Saturday, July 26, 2008

standing on a wide brimmed hat
in the middle of the parking lot
describing where he thought he left his pipe
maybe it was the library or
the sushi place
something had caused this irreparable damage
we used to buy green and orange jelly candies- orange slices
the green ones were mint
they were covered in sugar

He didn't know if they could still get Lucky Lager
they turned left at the totem pole
and headed down college ave

damn it was fucking hot
he said he'd had sex with the waitress at the sushi place
sometimes i get on top and sometimes she gets on top he said
I didn't know whether to believe him or not
It was a possibility but her husband was the sushi chef and
their daughter was helping set the tables

We decided to go the all you can eat Chinese buffet instead
he remembered how to get there
Fen- Tone street he said
take Fen- Tone

He had a photo of himself when he was a technical sargent in the army.
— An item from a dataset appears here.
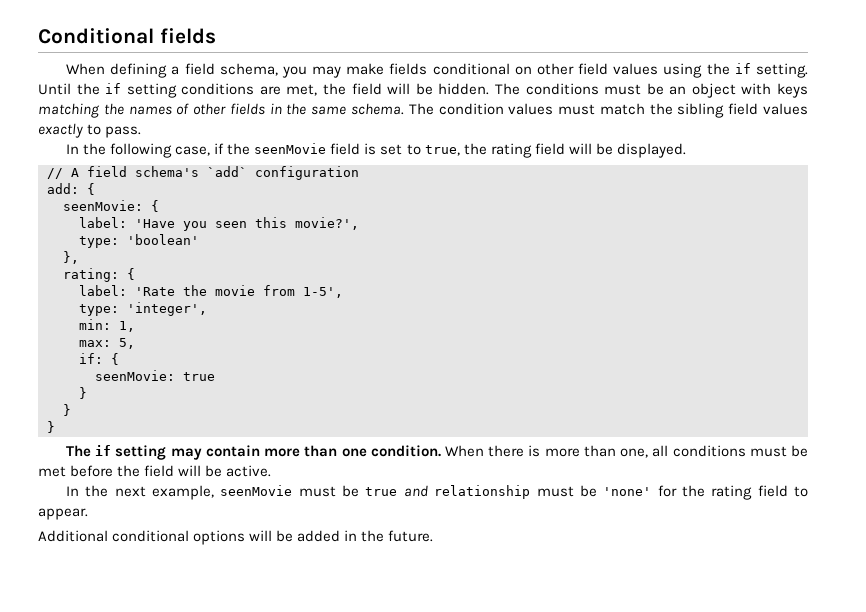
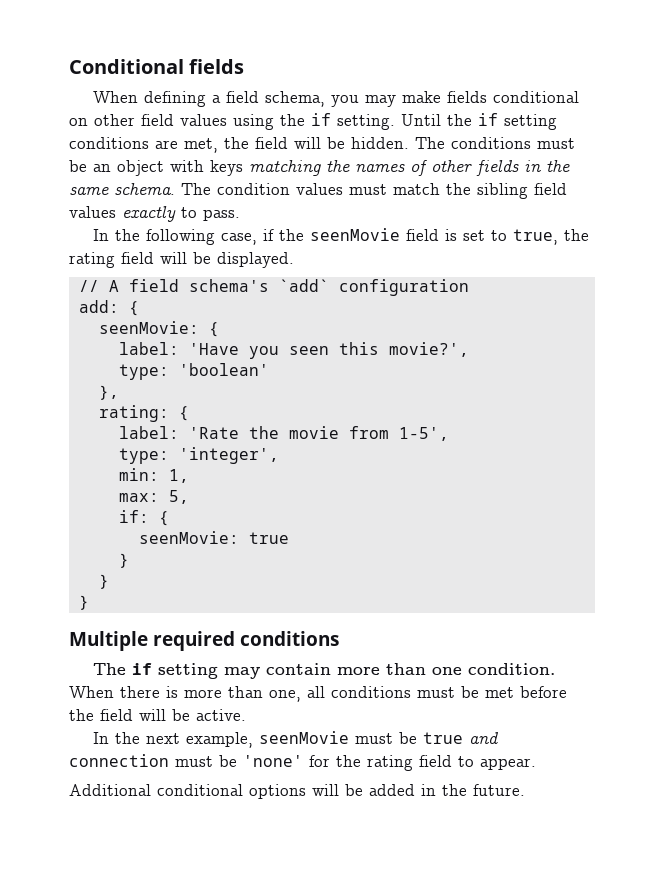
+ Multiple required conditions
- In the next example, seenMovie must be true and relationship must be 'none' for the rating field to appear.
+ In the next example, seenMovie must be true and connection must be 'none' for the rating field to appear.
he was standing over his motorcyle - a 1942 Harley

Saturday, July 12, 2008

last day in vegas chapter 11

He left Houston with no particular destination in mind. He thought he would just head north and see what would happen.
His car was a gray Gran Torino which his stepfather had left him after dying of a combination of heart failure, kidney failure and some horrid skin malfunction. There had been a series of alcoholic episodes as well, after his wife had been killed in a crosswalk by a hit and run driver.
The Torino was in relatively good shape.
His stepfather had lost his license years ago and had parked the car under a huge blue tarp in the garage which also contained a vast collection of stuff from years of a pack rats life.
Both the mother and the stepfather were pack rats. He had come home after being away for several years to find them living in tunnels of boxes. The entire house was filled with stacks of old boxes, stuffed and browned with age, teetering above narrow passageways. He now knew why they had dissuaded him when he said he wanted to come visit.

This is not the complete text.